Beacon Behind the Books: Meet Isabel Tehan, Business Operations Assistant
Serving Up Our 2019 Holiday Sale!

Patricia Powell Wrote “Me Dying Trial” to Invent an Origin Story for Herself

A Q&A with Patricia Powell

Patricia Powell
Patricia Powell

Patricia Powell made a splash, in 1993, as a major voice in Caribbean literature with her debut novel Me Dying Trial. Her protagonist, Gwennie Glaspole, a schoolteacher trapped in an unhappy marriage, fights to resist Jamaican cultural expectations and for her independence. Now in the new century, we saw it was time to introduce her masterful story and signature voice to a new generation of readers. So we’ve reissued her novel in our Celebrating Black Women Writers series! Our assistant editor, Maya Fernandez, caught up with Powell to chat with her about it. 

Maya Fernandez: Is it true the you originally wrote Me Dying Trial while you were in undergrad? What inspired you to write it?

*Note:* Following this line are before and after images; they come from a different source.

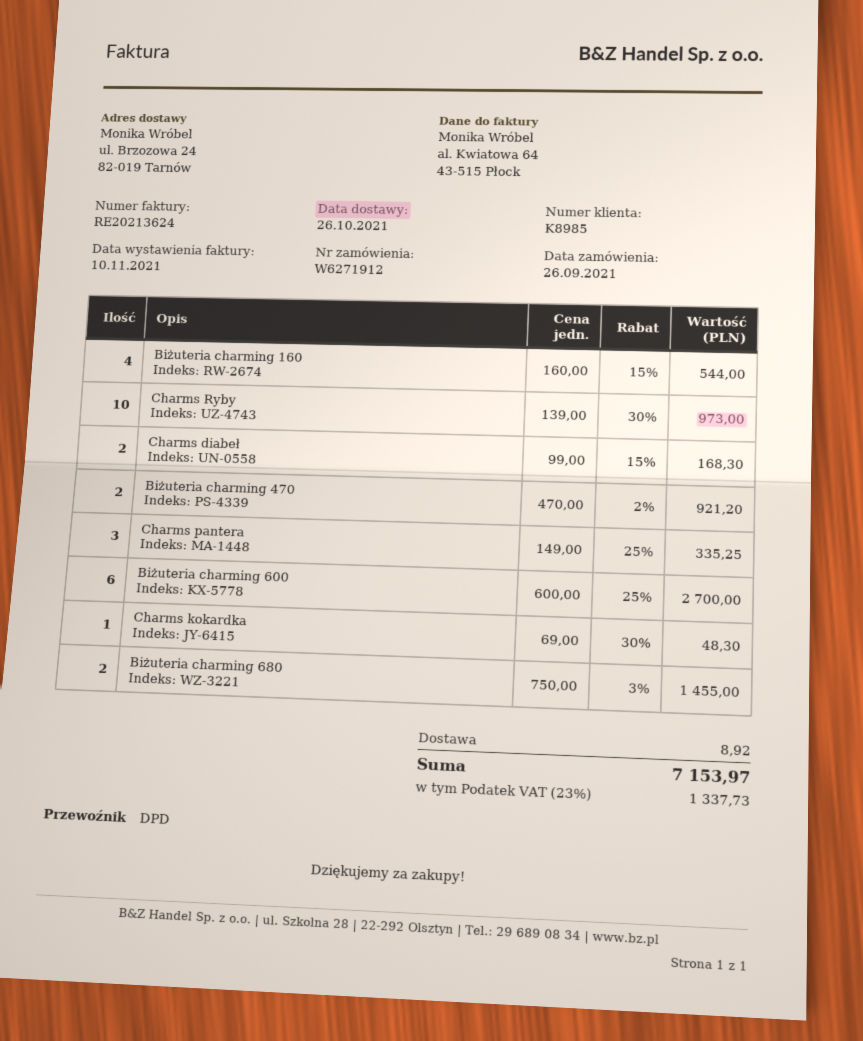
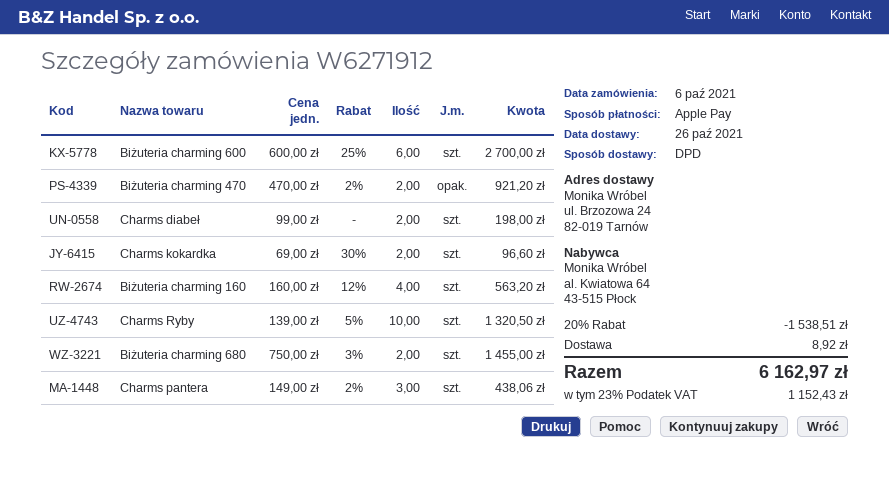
order date: 2021-09-26 -> 2021-10-06
Biżuteria charming 160: 4 x 160.00 - 15% = 544.00 -> 4 x 160.00 - 12% = 563.20
Charms Ryby: 10 x 139.00 - 30% = 973.00 -> 10 x 139.00 - 5% = 1320.50
Charms diabeł: 2 x 99.00 - 15% = 168.30 -> 2 x 99.00 = 198.00
Charms pantera: 3 x 149.00 - 25% = 335.25 -> 3 x 149.00 - 2% = 438.06
Charms kokardka: 1 x 69.00 - 30% = 48.30 -> 2 x 69.00 - 30% = 96.60
discount: none -> 20% = 1538.51
tax: 23% = 1337.73 -> 23% = 1152.43
total: 7153.97 -> 6162.97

Patricia Powell: It is indeed true. I was initially an economics major but when I took my first creative writing class, everything changed. All my bottled-up feelings of loss came undone. I was twenty at the time and had only been in the States for four years. Writing had already stirred up so many feelings about home and the people I had left behind, those I had loved with all my heart and would never see again—my great aunt who raised me, for example, and who died shortly after I left. Writing then became a way to bring her back to life—her laughter, her stories, her larger than life love. As long as I was writing, there she was, close to me, filling my imagination, and this was the case, too, for many of the other characters: the men at the shop talking and drinking and smoking; the people in the village; the village itself. Writing was a way, too, of knitting myself back together with all these memories that I could then carry forever. 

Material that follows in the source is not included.